# Interesting study--why sitting can kill you



## Lou (Apr 11, 2011)

For those of you who sit around all day (I'm guilty too!):

http://health.yahoo.net/experts/menshealth/most-dangerous-thing-youll-do-all-day

http://www.menshealth.com/health/staying-active?cm_mmc=Yahoo_Blog-_-Health-_-the_most_dangerous_thing-_-Office_Chair_Killing_You

Curiously, they found that despite other risk factors (smoking, heart disease) that sitting at the desk was independently associated with this increased risk of an infarction.

I wish that they'd link to the journal article rather than just give highlights. 

Considering their sample population was 17,000 individuals, I'd consider this advice out of the realm of quackery.

I guess it makes sense; we all know that driving long periods of time is bad and can lead to blood clots and the like from pooling blood in the legs. 

I wonder if they looked at truck drivers and other commercial drivers. That would be an interesting group to study since their job necessitates sitting for extended periods of time, often in a stressful environment. 


Be healthy all, and try and walk around!


----------



## Barren Realms 007 (Apr 11, 2011)

That's probably what caused the blood clots in captain Phil's leggs from deadlist catch that passed away last year.


----------



## goldenchild (Apr 11, 2011)

For sure. There is a whole industry dedicated to keeping your circulation going while sitting at your desk.

http://www.the-peddler.com/index.php?main_page=page&id=5

My one coworker has this abacus looking thing that he can roll his feet on.


----------



## shyknee (Apr 11, 2011)

that is it I'm going to give up the chair.


----------



## escrap (Apr 11, 2011)

My father was owned a trucking company back in the day and was guilty of being slightly over weight. Anyways his doctor advised him to wear compression stockings while driving in order to keep clots from forming. 

Zack


----------



## stihl88 (Apr 12, 2011)

Just by coincidence i only went to hospital yesterday to see if i had some clots in my legs, it turns out they are fine and the GP probably overreacted and referred me to the Hospital but because i sit down driving all day inspecting power-lines their was the possibility that recent leg numbness and foot swelling made the GP decide to send me to the hospital.

The guy performing the Ultrasound told me a few things about clotting,

He said that your heart is not designed particularly to pump blood too and fro throughout the body, but every time we move our legs our muscles compress the veins which in turn push/pump the blood back up towards the heart. He said it takes very very little leg movement to do this, even as much as a few toe wiggles is enough to get the blood moving again.
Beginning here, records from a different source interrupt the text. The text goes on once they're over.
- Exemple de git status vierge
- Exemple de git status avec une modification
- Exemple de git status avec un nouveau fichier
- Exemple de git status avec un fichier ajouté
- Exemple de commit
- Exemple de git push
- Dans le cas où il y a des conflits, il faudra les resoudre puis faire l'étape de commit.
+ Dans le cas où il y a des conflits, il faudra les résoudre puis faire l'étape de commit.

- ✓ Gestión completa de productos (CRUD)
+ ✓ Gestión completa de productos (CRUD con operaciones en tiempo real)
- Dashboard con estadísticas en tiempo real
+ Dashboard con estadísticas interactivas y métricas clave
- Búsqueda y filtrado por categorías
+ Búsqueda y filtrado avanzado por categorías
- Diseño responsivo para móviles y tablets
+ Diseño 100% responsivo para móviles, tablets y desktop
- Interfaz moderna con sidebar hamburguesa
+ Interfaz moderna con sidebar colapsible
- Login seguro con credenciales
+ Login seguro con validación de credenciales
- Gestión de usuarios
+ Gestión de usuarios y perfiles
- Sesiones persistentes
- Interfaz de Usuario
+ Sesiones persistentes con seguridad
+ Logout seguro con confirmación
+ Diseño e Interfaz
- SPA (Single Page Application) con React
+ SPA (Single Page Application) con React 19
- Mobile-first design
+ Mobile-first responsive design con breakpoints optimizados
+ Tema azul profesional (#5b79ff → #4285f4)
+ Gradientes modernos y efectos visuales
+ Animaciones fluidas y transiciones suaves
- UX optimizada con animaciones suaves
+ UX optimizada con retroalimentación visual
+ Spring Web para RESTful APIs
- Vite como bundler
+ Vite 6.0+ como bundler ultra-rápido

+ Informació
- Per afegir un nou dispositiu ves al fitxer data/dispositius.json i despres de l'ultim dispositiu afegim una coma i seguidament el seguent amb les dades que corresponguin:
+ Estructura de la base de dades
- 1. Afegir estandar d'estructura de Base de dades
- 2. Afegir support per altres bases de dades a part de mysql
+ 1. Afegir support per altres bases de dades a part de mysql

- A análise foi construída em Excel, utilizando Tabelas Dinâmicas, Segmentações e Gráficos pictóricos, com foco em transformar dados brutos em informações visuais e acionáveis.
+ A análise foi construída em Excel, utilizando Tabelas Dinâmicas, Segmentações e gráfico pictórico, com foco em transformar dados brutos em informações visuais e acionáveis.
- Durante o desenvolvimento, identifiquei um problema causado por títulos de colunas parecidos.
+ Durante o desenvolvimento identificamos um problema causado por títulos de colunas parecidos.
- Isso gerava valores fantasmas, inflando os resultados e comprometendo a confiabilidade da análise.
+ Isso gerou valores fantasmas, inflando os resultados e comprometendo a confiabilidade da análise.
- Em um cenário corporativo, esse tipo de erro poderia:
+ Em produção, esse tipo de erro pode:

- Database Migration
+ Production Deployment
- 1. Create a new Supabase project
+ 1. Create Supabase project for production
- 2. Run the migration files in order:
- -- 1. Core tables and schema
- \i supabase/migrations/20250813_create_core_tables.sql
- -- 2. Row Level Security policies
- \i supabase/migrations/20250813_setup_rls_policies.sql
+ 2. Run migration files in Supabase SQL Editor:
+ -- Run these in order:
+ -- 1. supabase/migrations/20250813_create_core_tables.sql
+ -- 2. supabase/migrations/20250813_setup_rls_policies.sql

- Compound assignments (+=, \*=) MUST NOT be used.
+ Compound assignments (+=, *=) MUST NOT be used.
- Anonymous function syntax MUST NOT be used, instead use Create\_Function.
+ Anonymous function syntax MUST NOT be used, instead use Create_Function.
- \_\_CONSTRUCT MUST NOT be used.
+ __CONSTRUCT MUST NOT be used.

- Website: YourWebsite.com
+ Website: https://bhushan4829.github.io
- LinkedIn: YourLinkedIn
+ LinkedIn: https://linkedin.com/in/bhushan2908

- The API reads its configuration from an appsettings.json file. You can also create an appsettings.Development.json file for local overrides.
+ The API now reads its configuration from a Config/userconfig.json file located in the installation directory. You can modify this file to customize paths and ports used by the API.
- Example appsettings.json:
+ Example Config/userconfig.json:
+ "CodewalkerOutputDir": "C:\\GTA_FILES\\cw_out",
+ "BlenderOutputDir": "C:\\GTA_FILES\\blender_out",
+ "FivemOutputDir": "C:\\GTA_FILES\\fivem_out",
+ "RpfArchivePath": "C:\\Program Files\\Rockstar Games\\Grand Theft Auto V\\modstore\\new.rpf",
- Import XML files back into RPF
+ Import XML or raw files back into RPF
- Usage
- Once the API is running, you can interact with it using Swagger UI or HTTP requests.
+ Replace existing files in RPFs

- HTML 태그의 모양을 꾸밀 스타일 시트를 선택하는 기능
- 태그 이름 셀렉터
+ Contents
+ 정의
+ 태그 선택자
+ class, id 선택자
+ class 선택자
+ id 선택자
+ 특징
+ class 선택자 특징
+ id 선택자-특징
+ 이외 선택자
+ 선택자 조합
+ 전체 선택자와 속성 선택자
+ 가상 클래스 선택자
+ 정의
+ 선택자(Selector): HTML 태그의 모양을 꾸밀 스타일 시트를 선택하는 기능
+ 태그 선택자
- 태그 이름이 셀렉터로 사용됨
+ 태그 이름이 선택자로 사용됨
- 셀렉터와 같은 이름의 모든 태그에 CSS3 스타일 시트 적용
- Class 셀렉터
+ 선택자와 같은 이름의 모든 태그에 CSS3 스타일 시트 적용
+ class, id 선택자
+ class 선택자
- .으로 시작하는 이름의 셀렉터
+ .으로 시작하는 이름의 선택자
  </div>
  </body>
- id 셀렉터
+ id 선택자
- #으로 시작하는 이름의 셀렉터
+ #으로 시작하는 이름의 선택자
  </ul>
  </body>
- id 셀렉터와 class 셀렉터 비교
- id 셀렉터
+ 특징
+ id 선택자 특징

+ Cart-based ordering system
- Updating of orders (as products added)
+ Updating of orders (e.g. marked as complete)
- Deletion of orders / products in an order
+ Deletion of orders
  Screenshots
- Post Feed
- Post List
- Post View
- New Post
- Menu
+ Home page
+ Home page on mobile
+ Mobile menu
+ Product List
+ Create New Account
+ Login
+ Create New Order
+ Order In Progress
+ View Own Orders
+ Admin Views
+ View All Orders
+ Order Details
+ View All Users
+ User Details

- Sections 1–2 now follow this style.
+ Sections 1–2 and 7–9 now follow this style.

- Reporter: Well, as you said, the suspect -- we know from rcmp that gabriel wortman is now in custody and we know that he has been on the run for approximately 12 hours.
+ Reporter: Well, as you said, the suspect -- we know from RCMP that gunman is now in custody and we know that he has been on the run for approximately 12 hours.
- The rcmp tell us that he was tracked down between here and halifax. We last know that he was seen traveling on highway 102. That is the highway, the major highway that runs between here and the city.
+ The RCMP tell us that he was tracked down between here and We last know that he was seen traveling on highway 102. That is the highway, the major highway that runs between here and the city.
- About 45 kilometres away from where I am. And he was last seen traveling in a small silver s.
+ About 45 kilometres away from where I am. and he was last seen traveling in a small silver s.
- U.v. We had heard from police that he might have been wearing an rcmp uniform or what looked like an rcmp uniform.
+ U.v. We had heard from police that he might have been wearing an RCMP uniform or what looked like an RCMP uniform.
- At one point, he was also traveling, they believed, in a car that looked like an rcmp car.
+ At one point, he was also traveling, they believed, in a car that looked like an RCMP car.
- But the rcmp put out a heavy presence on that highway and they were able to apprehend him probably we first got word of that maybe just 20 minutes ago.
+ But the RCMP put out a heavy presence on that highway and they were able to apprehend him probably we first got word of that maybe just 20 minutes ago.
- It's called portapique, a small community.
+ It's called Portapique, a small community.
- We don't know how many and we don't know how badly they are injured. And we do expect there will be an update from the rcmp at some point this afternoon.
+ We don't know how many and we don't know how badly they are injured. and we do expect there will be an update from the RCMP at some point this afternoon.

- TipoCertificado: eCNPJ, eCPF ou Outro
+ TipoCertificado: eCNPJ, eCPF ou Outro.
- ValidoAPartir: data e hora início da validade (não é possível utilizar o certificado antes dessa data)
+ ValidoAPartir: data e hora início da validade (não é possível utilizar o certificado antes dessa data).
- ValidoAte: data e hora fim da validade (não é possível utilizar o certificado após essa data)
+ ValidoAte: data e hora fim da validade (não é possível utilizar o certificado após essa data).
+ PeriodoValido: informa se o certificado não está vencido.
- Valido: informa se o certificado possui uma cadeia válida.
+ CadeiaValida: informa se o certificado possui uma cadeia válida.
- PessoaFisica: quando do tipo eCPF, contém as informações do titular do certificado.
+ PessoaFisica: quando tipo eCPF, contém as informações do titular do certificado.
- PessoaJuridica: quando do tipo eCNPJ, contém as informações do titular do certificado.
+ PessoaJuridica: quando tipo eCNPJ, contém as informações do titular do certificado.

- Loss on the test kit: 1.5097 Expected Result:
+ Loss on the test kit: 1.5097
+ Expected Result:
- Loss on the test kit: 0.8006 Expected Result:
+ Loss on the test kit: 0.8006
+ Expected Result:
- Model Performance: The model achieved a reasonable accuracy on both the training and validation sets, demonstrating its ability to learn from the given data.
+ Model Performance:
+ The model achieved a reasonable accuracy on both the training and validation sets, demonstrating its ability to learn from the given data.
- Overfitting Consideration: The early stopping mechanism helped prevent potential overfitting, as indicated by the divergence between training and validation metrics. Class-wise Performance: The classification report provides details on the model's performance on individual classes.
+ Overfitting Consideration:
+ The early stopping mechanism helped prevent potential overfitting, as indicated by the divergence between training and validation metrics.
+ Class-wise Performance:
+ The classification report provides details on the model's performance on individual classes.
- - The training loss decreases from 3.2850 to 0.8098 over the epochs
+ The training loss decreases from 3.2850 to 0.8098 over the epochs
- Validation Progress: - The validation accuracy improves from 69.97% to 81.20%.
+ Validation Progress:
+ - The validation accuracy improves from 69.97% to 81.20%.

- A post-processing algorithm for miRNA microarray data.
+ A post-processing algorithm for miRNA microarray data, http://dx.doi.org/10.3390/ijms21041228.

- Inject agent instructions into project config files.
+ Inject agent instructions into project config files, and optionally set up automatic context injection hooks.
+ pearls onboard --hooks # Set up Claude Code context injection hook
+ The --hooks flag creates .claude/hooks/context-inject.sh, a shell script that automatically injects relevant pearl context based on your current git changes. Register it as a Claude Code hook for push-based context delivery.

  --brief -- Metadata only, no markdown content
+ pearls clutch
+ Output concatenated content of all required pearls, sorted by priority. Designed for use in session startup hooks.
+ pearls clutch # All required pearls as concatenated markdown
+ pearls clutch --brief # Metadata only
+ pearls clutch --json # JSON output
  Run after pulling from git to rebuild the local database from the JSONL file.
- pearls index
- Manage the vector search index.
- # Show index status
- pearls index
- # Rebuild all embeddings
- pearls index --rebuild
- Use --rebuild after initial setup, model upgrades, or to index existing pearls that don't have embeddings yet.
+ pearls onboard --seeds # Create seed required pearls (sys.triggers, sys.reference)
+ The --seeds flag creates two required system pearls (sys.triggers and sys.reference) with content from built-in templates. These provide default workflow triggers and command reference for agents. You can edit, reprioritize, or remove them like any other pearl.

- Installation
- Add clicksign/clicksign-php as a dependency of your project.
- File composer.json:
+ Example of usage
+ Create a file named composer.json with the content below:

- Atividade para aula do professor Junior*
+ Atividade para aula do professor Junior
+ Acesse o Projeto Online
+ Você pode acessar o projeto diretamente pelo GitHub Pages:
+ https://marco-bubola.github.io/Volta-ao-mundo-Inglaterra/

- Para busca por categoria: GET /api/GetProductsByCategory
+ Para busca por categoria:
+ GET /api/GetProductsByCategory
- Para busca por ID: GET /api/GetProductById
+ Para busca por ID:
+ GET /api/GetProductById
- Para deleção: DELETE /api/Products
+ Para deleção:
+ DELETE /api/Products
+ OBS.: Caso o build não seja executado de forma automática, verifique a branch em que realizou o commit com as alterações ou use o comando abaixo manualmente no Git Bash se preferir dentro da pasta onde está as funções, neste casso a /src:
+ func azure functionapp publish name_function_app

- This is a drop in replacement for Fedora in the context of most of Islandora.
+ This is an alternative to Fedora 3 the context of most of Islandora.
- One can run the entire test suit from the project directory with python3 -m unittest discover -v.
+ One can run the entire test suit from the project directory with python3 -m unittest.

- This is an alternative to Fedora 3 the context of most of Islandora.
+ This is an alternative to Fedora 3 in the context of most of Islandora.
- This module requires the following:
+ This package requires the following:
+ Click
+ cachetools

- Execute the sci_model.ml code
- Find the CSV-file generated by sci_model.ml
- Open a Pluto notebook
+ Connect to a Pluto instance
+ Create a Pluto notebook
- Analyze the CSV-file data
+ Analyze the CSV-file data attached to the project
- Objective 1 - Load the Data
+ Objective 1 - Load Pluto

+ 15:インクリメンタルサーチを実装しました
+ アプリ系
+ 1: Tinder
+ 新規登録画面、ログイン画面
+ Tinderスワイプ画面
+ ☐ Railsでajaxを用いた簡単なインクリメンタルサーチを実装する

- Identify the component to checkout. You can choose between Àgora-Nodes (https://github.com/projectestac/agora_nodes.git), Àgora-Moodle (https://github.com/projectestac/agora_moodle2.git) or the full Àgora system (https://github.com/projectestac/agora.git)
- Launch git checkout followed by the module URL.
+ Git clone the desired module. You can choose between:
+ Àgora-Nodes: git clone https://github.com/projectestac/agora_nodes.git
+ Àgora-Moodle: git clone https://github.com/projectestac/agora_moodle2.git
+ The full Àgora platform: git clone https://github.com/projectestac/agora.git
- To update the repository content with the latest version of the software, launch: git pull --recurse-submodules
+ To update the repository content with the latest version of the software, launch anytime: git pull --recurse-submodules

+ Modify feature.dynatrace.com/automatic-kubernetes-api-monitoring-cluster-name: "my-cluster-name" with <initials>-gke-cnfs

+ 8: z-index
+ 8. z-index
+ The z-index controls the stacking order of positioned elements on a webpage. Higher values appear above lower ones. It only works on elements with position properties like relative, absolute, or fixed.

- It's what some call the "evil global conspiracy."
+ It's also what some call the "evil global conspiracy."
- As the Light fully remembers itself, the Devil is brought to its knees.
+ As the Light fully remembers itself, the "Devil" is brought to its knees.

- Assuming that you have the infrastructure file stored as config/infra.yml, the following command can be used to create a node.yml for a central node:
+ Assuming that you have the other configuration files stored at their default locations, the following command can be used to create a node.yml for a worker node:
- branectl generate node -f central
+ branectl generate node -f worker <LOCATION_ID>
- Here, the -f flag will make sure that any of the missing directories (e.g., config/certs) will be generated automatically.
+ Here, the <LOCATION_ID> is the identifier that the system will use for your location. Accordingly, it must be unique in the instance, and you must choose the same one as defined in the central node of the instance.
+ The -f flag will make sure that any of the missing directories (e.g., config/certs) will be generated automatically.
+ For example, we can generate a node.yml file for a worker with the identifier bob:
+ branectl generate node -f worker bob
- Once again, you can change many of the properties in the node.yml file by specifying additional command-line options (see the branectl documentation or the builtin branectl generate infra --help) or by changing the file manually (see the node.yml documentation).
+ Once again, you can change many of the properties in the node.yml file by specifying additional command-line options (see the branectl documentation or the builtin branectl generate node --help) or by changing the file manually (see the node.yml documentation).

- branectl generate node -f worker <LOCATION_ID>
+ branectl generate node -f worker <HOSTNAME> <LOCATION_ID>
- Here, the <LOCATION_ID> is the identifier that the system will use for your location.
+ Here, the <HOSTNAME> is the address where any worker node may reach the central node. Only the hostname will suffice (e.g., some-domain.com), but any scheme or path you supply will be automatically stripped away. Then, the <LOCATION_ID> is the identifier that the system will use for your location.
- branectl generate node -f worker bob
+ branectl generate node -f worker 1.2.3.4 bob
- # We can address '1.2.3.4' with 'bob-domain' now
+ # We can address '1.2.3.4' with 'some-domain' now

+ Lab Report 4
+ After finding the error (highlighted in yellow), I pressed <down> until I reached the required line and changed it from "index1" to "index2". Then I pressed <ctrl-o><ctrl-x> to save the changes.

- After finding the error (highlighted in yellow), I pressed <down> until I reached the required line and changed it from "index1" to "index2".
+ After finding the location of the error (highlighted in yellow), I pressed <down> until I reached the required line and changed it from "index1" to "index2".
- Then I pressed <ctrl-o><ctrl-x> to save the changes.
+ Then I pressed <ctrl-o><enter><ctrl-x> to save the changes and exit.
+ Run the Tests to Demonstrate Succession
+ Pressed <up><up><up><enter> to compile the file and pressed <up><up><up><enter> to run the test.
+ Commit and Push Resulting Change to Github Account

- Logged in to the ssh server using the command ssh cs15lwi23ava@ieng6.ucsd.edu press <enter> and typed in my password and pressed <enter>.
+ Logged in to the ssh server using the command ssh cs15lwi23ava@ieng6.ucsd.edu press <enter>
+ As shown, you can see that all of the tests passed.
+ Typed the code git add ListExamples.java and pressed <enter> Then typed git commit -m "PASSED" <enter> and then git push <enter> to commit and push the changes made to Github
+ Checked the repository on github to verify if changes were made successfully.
It's when we sit in the one position for some time and don't move or wriggle around is when the blood just pools in your feet and clot's. When we move our leg or foot the muscle compresses the vein which int turn pushes the blood up one level where the blood rests on small valves inside the artery wall, after we move our foot again the blood then moves up to the next level and rests on the valve again where eventually it makes it's way back to the heart.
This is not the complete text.